Calvin had indeed calmed down, and his blood red gaze was locked on to Teems, who took a tentative step toward his friend. He stooped to pick up Calvin’s tooth and the doctor yelled at him, “Don’t touch it! It has infected fluids all over it.” Doc used a surgical glove to pick up the tooth and he discarded it in a plastic bag. “Therein lies the problem, my friend. If we keep him here, eventually he will infect someone else, regardless of how he’s isolated or how careful we are around him. Not to mention he might not eat. I’ve seen the runners attack people and tear into them, but they don’t eat the people like the rotters do. Besides, if he does eat, who would feed him? You can’t get close enough without him trying to kill you.”
Calvin’s hands were clenching and unclenching into fists, and his eyes began to leak what appeared to be blood. His breathing started to speed up, and he turned his gaze from Teems to the others nearby.
“How much of that shit did you pump into him, Doc?” demanded Ed.
“Enough that he should barely be conscious, and extremely happy besides.”
The restrained biker started moving more quickly on his stainless steel bench, and he began to emit a low growl as he looked back into Teems’ eyes. His lip curled into a snarl and he clenched his teeth.

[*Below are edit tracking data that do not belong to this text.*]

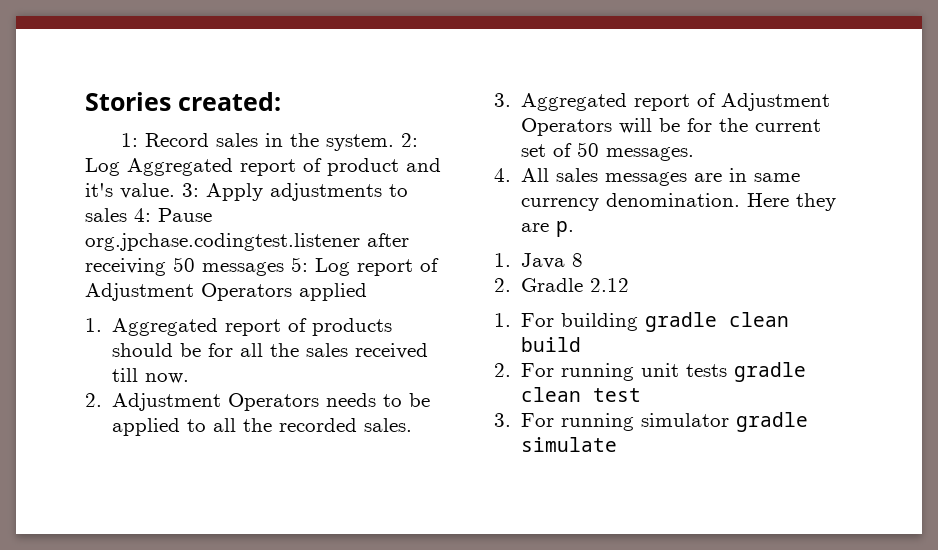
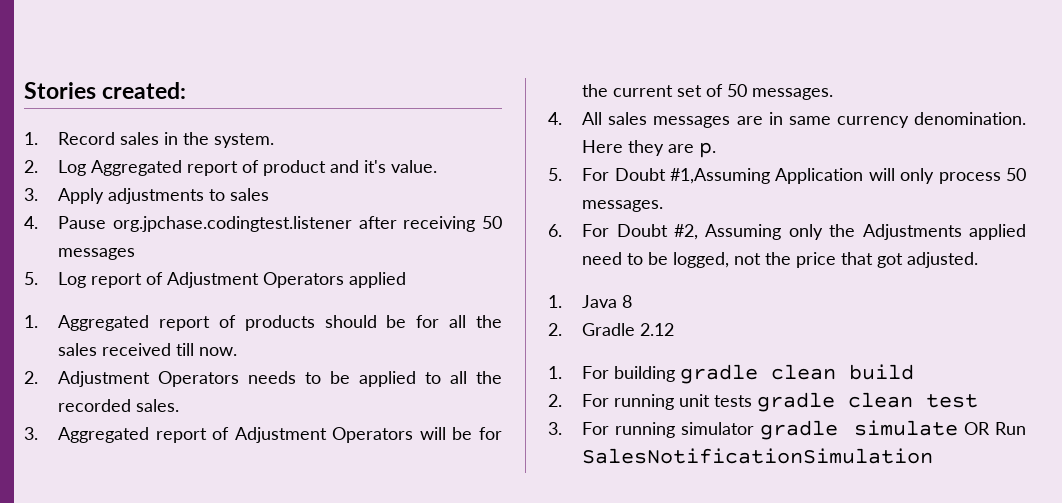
[121,133,139,147] 1: -> [24,132,38,145] 1.
[401,133,419,147] 2: -> [24,160,38,173] // 2.
[182,183,199,197] 3: -> [24,188,38,201] // 3.
[134,208,151,222] 4: -> [24,216,38,229] // 4.
[291,257,308,272] 5: -> [24,272,38,285] // 5.
(575, 229) none -> [548,168,1026,184] [582,200,664,212] [548,224,1026,240] [582,252,979,268] // 5. For Doubt #1,Assuming Application will only process 50 messages. // 6. For Doubt #2, Assuming only the Adjustments applied need to be logged, not the price that got adjusted.
(618, 444) none -> [963,422,1026,435] [582,448,934,464] OR Run SalesNotificationSimulation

Doc looked at his syringe, and then at the small vial he had used. “That should have put him in a near coma. I… I don’t understand.”
“The dead are walking, Doc,” Rick said. “The rules have changed.”
“Now what do we do?” Teems asked, his eyes locked with Calvin’s.
Bourne stepped up. “Considering this infection is strong enough to oust whatever medication you gave him in less than five minutes, I think the answer is clear.”
“What answer? What’s clear?”
“I’m sorry, Teems, but you need to put him down?”
“You mean kill him? Put him down like a…a sick dog?”
“If you need to think of it that way, please do.” Teems started to argue, but the colonel raised his hand. “Consider the alternative, he bites or scratches someone, and then your enclave here is infected from within. Let me ask you this: Would he want that? If it were you, would you?”
Teems looked down, defeated. “No. No I wouldn’t.”